▸ **Work instruction**
Copy the data exactly from the line that contains "total: 3103.92 -> 3271.32" through the line that contains "total: 1103.01 -> 1000.59", keeping both end lines and leaving out everything else.
Supplied information section start
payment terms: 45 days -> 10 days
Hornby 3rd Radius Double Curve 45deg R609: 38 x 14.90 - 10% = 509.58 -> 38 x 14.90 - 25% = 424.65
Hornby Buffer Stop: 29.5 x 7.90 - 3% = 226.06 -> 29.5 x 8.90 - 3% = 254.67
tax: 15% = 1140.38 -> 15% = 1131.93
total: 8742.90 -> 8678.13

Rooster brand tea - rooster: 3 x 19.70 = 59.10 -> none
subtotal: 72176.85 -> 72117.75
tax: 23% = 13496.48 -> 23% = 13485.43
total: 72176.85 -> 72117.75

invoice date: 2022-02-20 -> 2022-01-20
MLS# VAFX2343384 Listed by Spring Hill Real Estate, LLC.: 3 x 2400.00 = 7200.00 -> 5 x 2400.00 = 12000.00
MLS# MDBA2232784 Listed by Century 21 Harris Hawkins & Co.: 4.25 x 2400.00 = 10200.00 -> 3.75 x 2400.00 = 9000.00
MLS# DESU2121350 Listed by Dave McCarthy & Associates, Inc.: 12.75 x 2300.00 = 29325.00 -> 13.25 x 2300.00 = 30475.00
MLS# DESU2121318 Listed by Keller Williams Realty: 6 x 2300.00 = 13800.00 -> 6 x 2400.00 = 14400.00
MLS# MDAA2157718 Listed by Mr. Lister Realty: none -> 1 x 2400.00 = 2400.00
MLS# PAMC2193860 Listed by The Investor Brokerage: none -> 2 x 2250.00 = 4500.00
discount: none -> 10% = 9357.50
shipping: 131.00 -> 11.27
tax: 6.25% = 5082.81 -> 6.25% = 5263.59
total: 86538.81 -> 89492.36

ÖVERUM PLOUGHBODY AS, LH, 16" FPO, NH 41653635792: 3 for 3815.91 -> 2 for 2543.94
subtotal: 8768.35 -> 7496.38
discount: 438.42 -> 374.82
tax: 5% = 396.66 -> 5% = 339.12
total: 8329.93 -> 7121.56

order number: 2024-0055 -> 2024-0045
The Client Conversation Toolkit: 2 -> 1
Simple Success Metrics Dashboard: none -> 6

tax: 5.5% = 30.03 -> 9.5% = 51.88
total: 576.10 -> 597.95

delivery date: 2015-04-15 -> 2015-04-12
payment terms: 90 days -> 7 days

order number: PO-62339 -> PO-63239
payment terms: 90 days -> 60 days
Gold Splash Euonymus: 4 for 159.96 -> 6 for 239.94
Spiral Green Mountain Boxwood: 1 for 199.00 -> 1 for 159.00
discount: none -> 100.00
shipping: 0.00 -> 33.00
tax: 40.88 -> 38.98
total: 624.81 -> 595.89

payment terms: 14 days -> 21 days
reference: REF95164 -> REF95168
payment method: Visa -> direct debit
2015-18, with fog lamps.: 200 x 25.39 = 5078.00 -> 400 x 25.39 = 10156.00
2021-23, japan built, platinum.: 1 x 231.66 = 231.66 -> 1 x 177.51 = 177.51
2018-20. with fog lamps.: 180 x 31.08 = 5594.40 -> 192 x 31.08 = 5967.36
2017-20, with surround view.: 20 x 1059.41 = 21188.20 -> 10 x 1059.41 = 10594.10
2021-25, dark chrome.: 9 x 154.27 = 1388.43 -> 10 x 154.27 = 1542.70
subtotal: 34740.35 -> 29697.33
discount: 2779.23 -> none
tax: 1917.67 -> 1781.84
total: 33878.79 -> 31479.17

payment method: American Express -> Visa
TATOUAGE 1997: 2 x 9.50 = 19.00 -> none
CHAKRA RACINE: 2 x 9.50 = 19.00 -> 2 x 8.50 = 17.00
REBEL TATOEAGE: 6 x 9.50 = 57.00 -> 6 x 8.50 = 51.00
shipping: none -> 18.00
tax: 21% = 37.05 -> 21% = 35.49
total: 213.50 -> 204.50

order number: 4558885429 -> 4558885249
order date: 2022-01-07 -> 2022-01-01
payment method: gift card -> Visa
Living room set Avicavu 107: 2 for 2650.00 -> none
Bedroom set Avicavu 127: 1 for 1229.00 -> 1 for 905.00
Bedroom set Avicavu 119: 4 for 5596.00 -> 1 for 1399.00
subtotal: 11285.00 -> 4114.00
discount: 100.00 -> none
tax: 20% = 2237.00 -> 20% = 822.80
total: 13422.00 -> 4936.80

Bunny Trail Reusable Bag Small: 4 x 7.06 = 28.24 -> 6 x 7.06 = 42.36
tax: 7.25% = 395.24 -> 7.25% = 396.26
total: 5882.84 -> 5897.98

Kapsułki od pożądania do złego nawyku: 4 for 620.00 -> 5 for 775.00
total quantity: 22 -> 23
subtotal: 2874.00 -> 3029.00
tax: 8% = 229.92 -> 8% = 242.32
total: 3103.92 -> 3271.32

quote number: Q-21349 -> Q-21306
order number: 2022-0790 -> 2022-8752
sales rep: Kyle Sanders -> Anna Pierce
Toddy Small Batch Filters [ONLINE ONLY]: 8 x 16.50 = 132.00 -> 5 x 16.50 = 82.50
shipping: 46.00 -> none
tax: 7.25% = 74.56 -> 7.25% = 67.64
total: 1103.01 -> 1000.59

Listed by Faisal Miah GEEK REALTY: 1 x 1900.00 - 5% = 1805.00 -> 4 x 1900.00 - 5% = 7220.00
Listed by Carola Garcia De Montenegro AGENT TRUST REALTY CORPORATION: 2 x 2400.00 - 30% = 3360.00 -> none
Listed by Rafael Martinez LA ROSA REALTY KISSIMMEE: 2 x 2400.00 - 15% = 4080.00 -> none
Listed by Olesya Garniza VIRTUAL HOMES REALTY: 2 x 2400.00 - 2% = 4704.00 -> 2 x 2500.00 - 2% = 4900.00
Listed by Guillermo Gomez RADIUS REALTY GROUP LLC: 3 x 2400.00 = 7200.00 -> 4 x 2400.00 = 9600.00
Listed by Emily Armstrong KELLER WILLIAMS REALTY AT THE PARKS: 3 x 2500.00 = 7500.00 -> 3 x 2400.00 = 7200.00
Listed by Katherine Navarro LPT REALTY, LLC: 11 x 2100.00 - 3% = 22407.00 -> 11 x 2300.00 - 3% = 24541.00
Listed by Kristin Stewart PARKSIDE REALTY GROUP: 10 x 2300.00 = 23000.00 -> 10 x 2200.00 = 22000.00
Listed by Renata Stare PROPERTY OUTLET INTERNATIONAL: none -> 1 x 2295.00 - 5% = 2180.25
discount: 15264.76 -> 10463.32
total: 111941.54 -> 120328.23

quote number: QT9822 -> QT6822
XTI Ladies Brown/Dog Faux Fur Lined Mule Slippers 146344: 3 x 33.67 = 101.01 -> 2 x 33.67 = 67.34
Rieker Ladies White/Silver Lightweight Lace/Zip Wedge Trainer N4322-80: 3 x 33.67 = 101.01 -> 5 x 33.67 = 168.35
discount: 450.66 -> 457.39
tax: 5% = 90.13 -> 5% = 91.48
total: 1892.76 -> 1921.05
Supplied information section end
▸ **Response area**
total: 3103.92 -> 3271.32

quote number: Q-21349 -> Q-21306
order number: 2022-0790 -> 2022-8752
sales rep: Kyle Sanders -> Anna Pierce
Toddy Small Batch Filters [ONLINE ONLY]: 8 x 16.50 = 132.00 -> 5 x 16.50 = 82.50
shipping: 46.00 -> none
tax: 7.25% = 74.56 -> 7.25% = 67.64
total: 1103.01 -> 1000.59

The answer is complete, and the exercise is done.